Hacker News new | ask | show | jobs
by keldaris 77 days ago
As a scientist (computational physicist, so plenty of math, but also plenty of code, from Python PoCs to explicit SIMD and GPU code, mostly various subsets of C/C++), I can confirm - Codex is qualitatively better for my usecases than Claude. I keep retesting them (not on benchmarks, I simply use both in parallel for my work and see what happens) after every version update and ever since 5.2 Codex seems further and further ahead. The token limits are also far more generous (and it matters, I found it fairly easy to hit the 5h limit on max tier Claude), but mostly it's about quality - the probability that the model will give me something useful I can iterate on as opposed to discard immediately is much higher with Codex.

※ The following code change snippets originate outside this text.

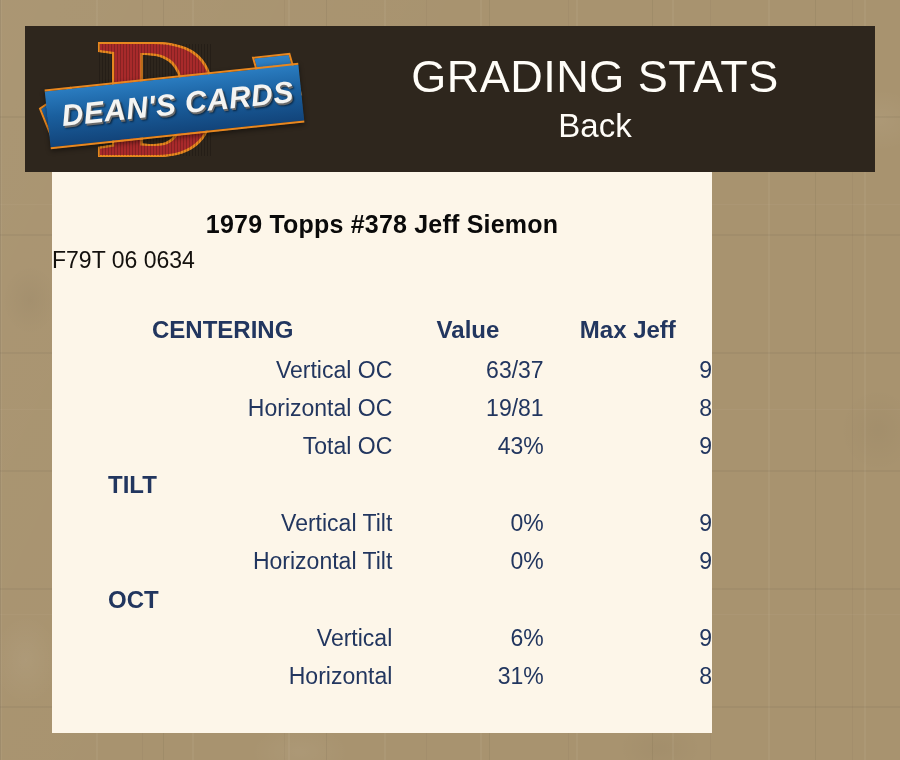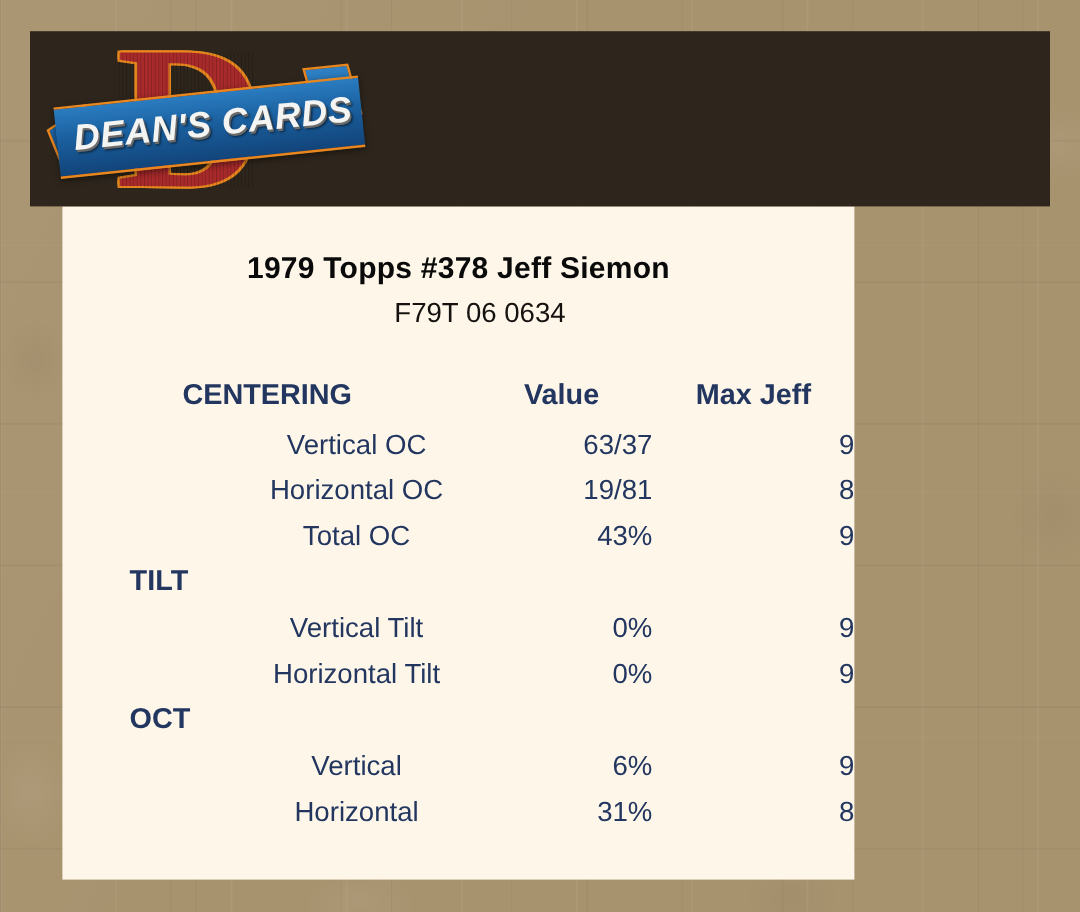"GRADING STATS" div { html: none -> <div> <div>GRADING STATS</div> <div>Back</div> </div> }
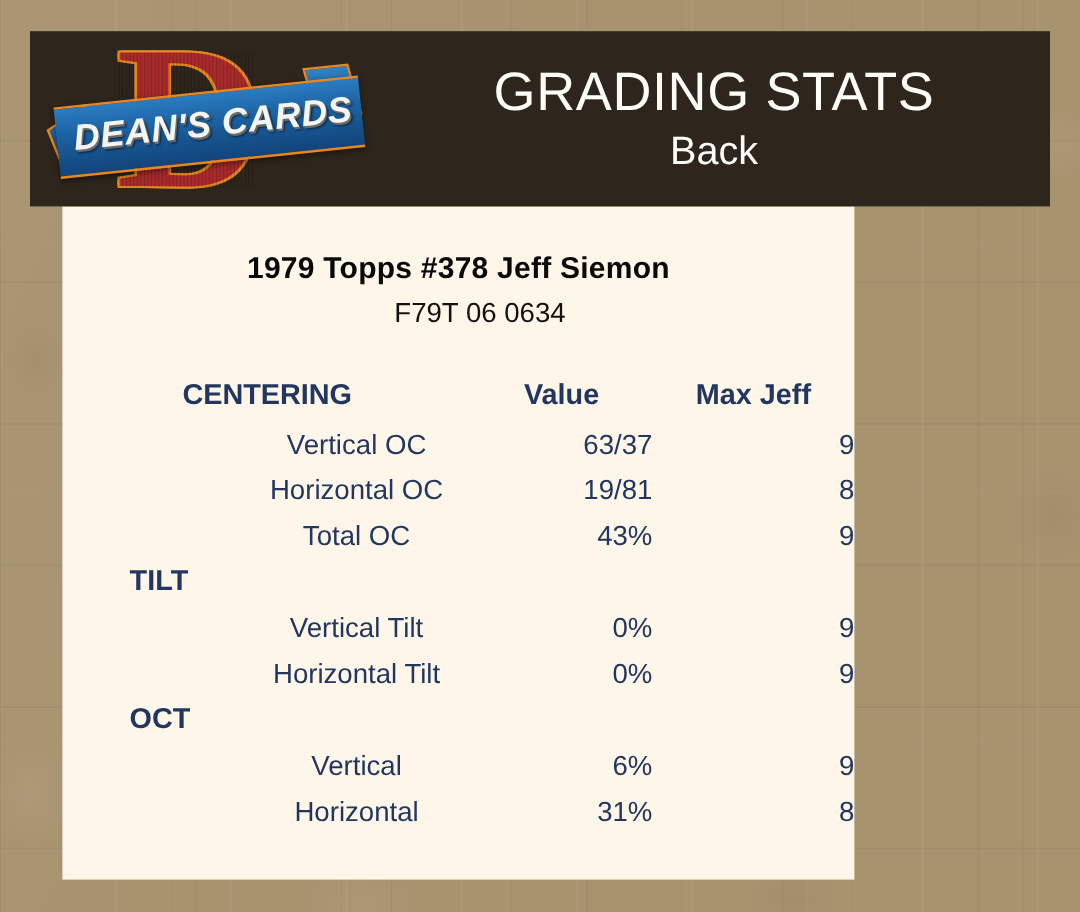"F79T 06 0634" #card-serial { padding-left: 36px -> none; text-align: center -> left }
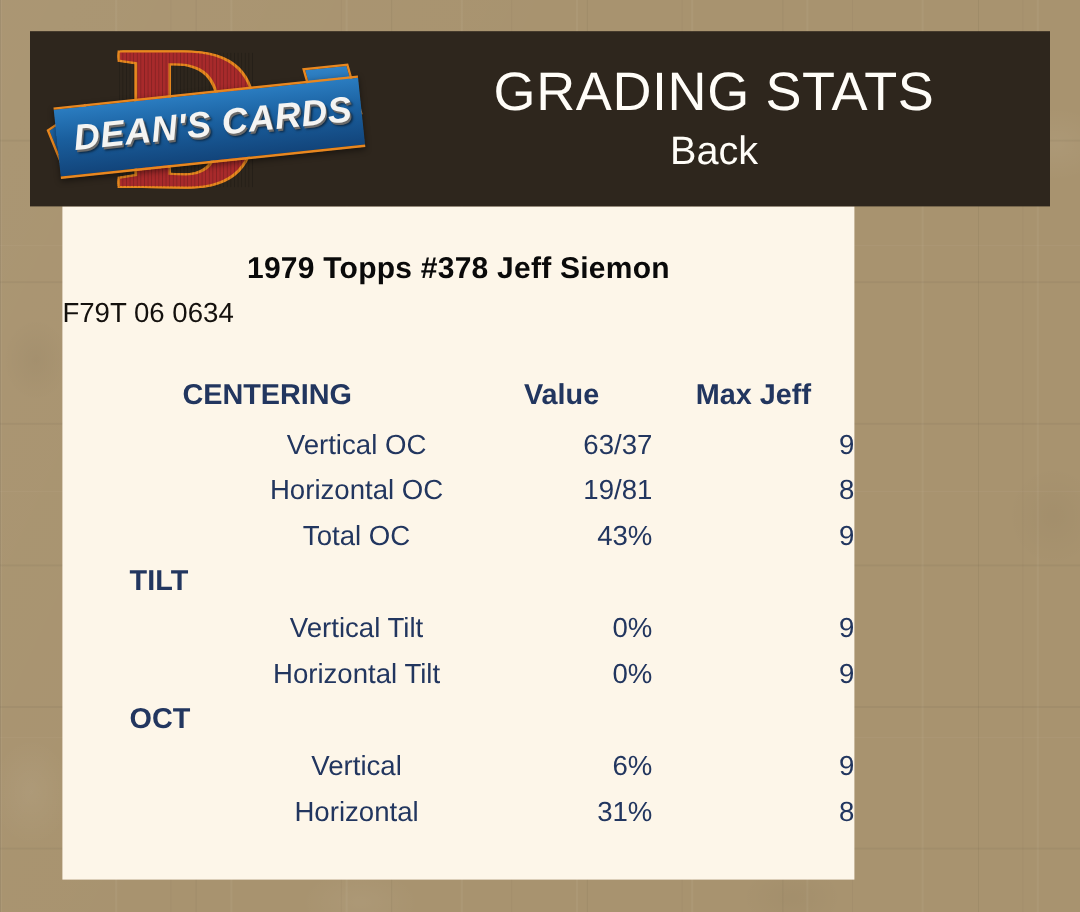"Vertical OC" #stats tr.stat-row td.stat-name { text-align: center -> right }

For the few times I've used both models side by side on more typical tasks (not so much web stuff, which I don't do much of, but more conventional Python scripts, CLI utilities in C, some OpenGL), they seem much more evenly matched. I haven't found a case where Claude would be markedly superior since Codex 5.2 came out, but I'm sure there are plenty. In my view, benchmarks are completely irrelevant at this point, just use models side by side on representative bits of your real work and stick with what works best for you. My software engineer friends often react with disbelief when I say I much prefer Codex, but in my experience it is not a close comparison.

3 comments

Have you tried the latest (3.1 pro) Gemini? In my experience, it's notably better for a similar type of problems than Opus 4.6. However, I don't really use OpenAI products to compare.
I actually haven't - I tried Gemini 3.0 Pro in Antigravity and was disappointed enough that I didn't pay much attention to the 3.1 release, it was notably worse than Opus and GPT at the time, and much more prone to "think" in circles or veer off into irrelevant tangents even with fairly precise instruction. I'll give 3.1 a try tomorrow, see what happens.
I've tried both against similar and haven't found it such a clear cut difference. I still find neither are able to fully implement a complex algorithm I worked on in the past correctly with the same inputs. Not sharing exactly the benchmark I'm using but think about something for improving performance of N^2 operations that are common in physics and you can probably guess the train of thought.
I've had reasonable success using GPT for both neighbor list and Barnes-Hut implementations (also quad/oct-trees more generally), both of which fit your description, haven't tried Ewald summation or PME / P3M. However, when I say "reasonable success", I don't mean "single shot this algo with a minimal prompt", only that the model can produce working and decently optimized implementations with fairly precise guidance from an experienced user (or a reference paper sometimes) much faster than I would write them by hand. I expect a good PME implementation from scratch would make for a pretty decent benchmark.
Think another level of complexity of algorithm, different expansion bases plus a mix of input sources. Also not trying to one-shot it.
I can roughly guess the train of thought and I am a bit surprised that Claude is failing you.

That said, I am puzzled at the algorithms that Claude & GPT "get" and ones that they do not.

(former physicist here. would love to know the kind of things you're working on. email on my profile)

>As a scientist (computational physicist,

Is there one that you prefer for, i dunno, physics?